** Opening INPUT block **
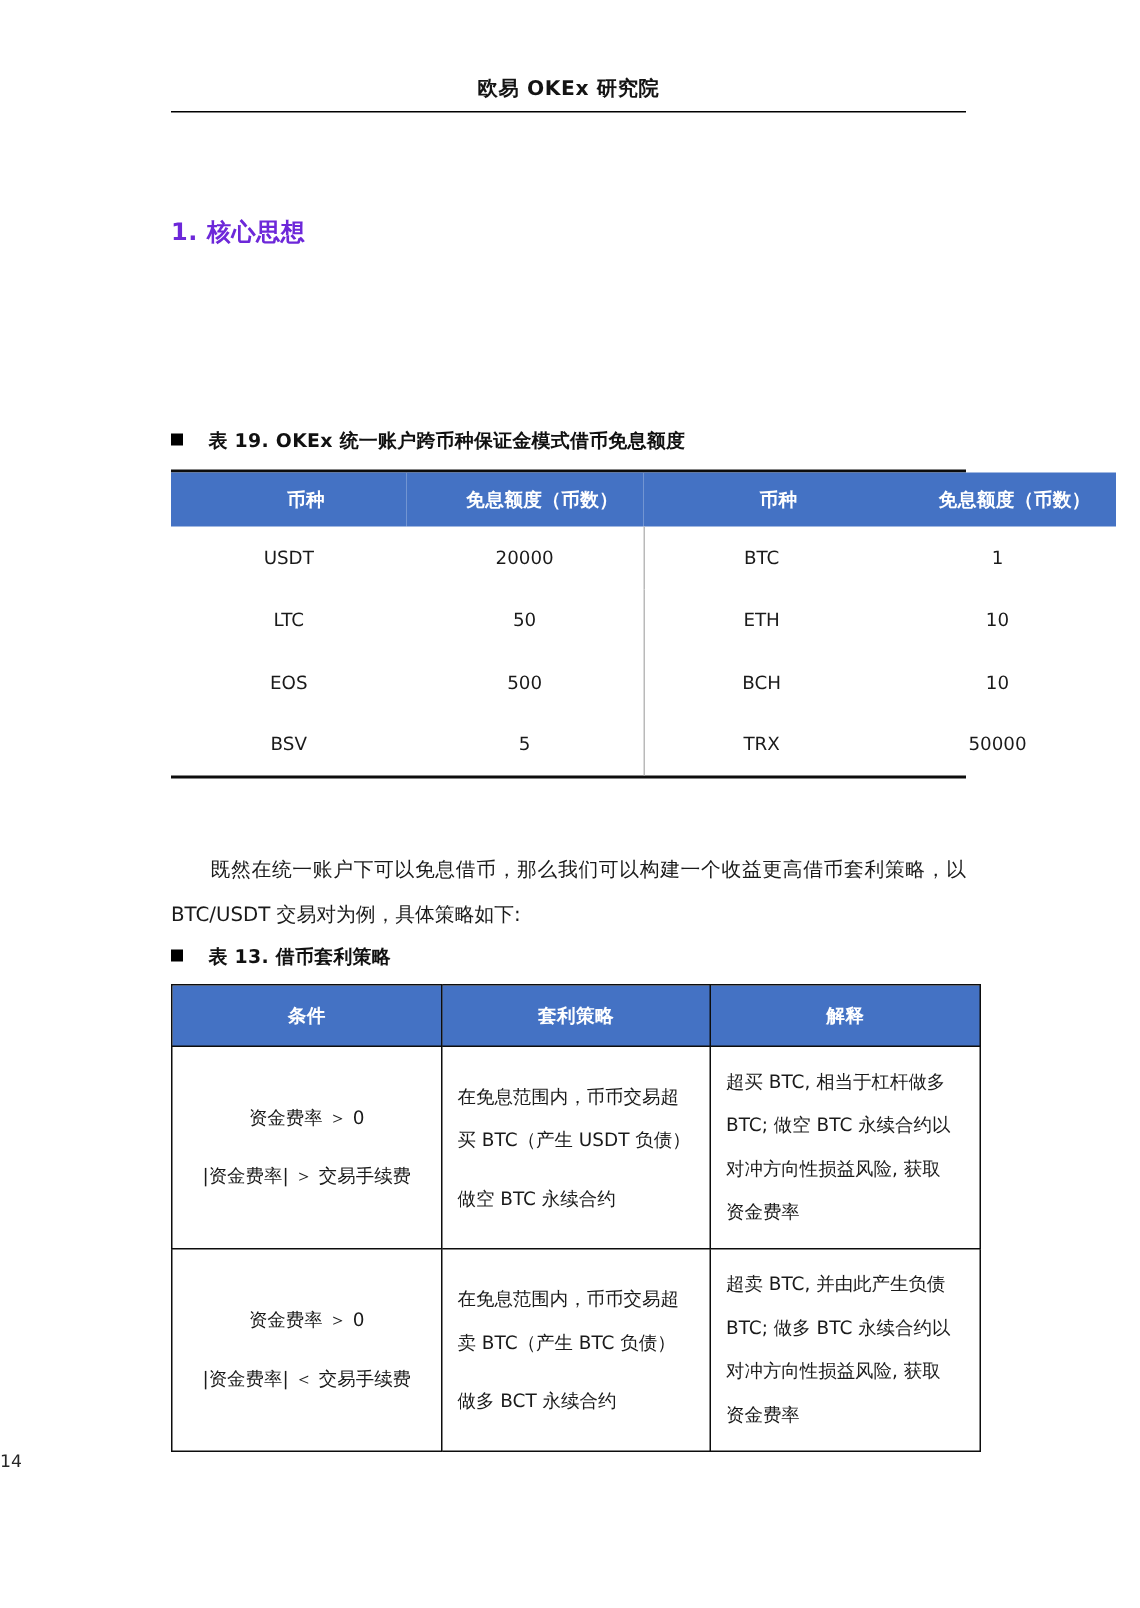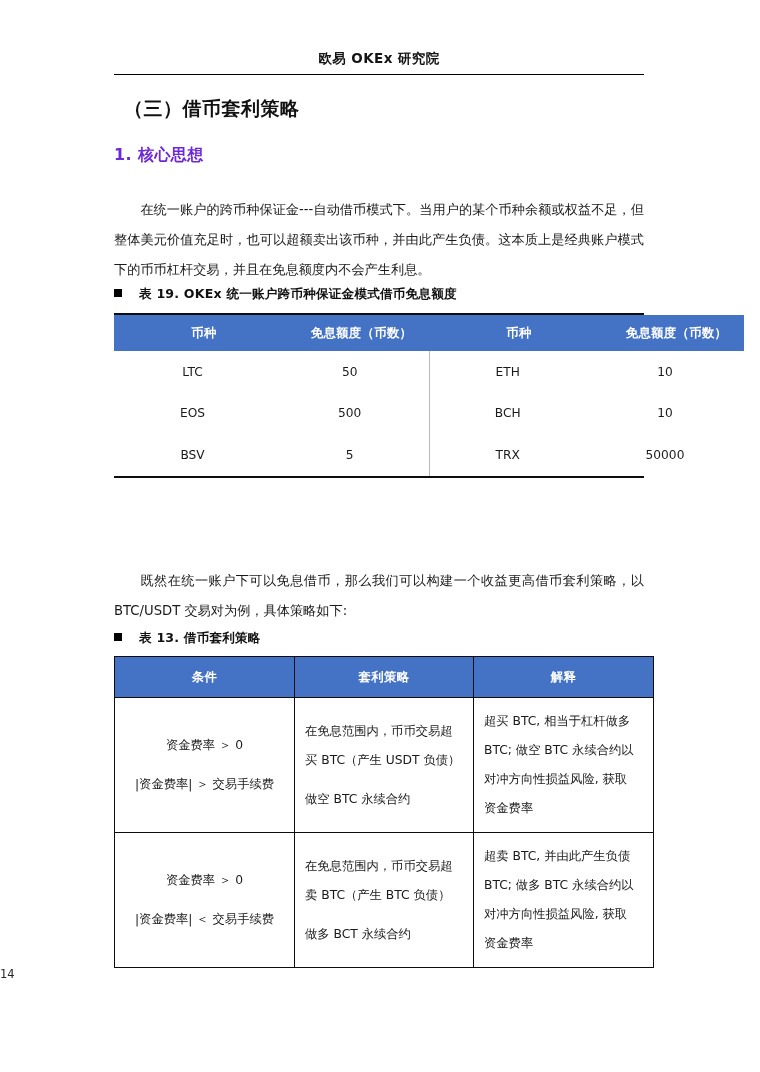--- a/index.html
+++ b/index.html
@@ -192,40 +192,44 @@
   }
 </style>
 </head>
 <body>
 
 <div class="page">
 
   <div class="doc-header">欧易 OKEx 研究院</div>
   <div class="header-rule"></div>
 
-  <div class="h-section">（三）借币套利策略</div>
   <div class="h-sub">1. 核心思想</div>
 
-  <p id="para-1" class="para para-indent">在统一账户的跨币种保证金---自动借币模式下。当用户的某个币种余额或权益不足，但整体美元价值充足时，也可以超额卖出该币种，并由此产生负债。这本质上是经典账户模式下的币币杠杆交易，并且在免息额度内不会产生利息。</p>
 
   <div id="cap-12" class="caption">
     <span class="bullet"></span><span>表 19. OKEx 统一账户跨币种保证金模式借币免息额度</span>
   </div>
 
   <div class="t12-wrap">
     <table class="t12">
       <thead>
         <tr>
           <th style="width:132px">币种</th>
           <th style="width:133px">免息额度（币数）</th>
           <th style="width:132px" class="divider-cell">币种</th>
           <th style="width:133px">免息额度（币数）</th>
         </tr>
       </thead>
       <tbody>
+        <tr>
+          <td>USDT</td>
+          <td>20000</td>
+          <td class="divider-cell">BTC</td>
+          <td>1</td>
+        </tr>
         <tr>
           <td>LTC</td>
           <td>50</td>
           <td class="divider-cell">ETH</td>
           <td>10</td>
         </tr>
         <tr>
           <td>EOS</td>
           <td>500</td>
           <td class="divider-cell">BCH</td>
** Closing INPUT block **
## ASSIGNMENT
I would like the data above transcribed exactly, with its pictures left out.

## RESULT OF THIS TASK
--- a/index.html
+++ b/index.html
@@ -192,40 +192,44 @@
   }
 </style>
 </head>
 <body>
 
 <div class="page">
 
   <div class="doc-header">欧易 OKEx 研究院</div>
   <div class="header-rule"></div>
 
-  <div class="h-section">（三）借币套利策略</div>
   <div class="h-sub">1. 核心思想</div>
 
-  <p id="para-1" class="para para-indent">在统一账户的跨币种保证金---自动借币模式下。当用户的某个币种余额或权益不足，但整体美元价值充足时，也可以超额卖出该币种，并由此产生负债。这本质上是经典账户模式下的币币杠杆交易，并且在免息额度内不会产生利息。</p>
 
   <div id="cap-12" class="caption">
     <span class="bullet"></span><span>表 19. OKEx 统一账户跨币种保证金模式借币免息额度</span>
   </div>
 
   <div class="t12-wrap">
     <table class="t12">
       <thead>
         <tr>
           <th style="width:132px">币种</th>
           <th style="width:133px">免息额度（币数）</th>
           <th style="width:132px" class="divider-cell">币种</th>
           <th style="width:133px">免息额度（币数）</th>
         </tr>
       </thead>
       <tbody>
+        <tr>
+          <td>USDT</td>
+          <td>20000</td>
+          <td class="divider-cell">BTC</td>
+          <td>1</td>
+        </tr>
         <tr>
           <td>LTC</td>
           <td>50</td>
           <td class="divider-cell">ETH</td>
           <td>10</td>
         </tr>
         <tr>
           <td>EOS</td>
           <td>500</td>
           <td class="divider-cell">BCH</td>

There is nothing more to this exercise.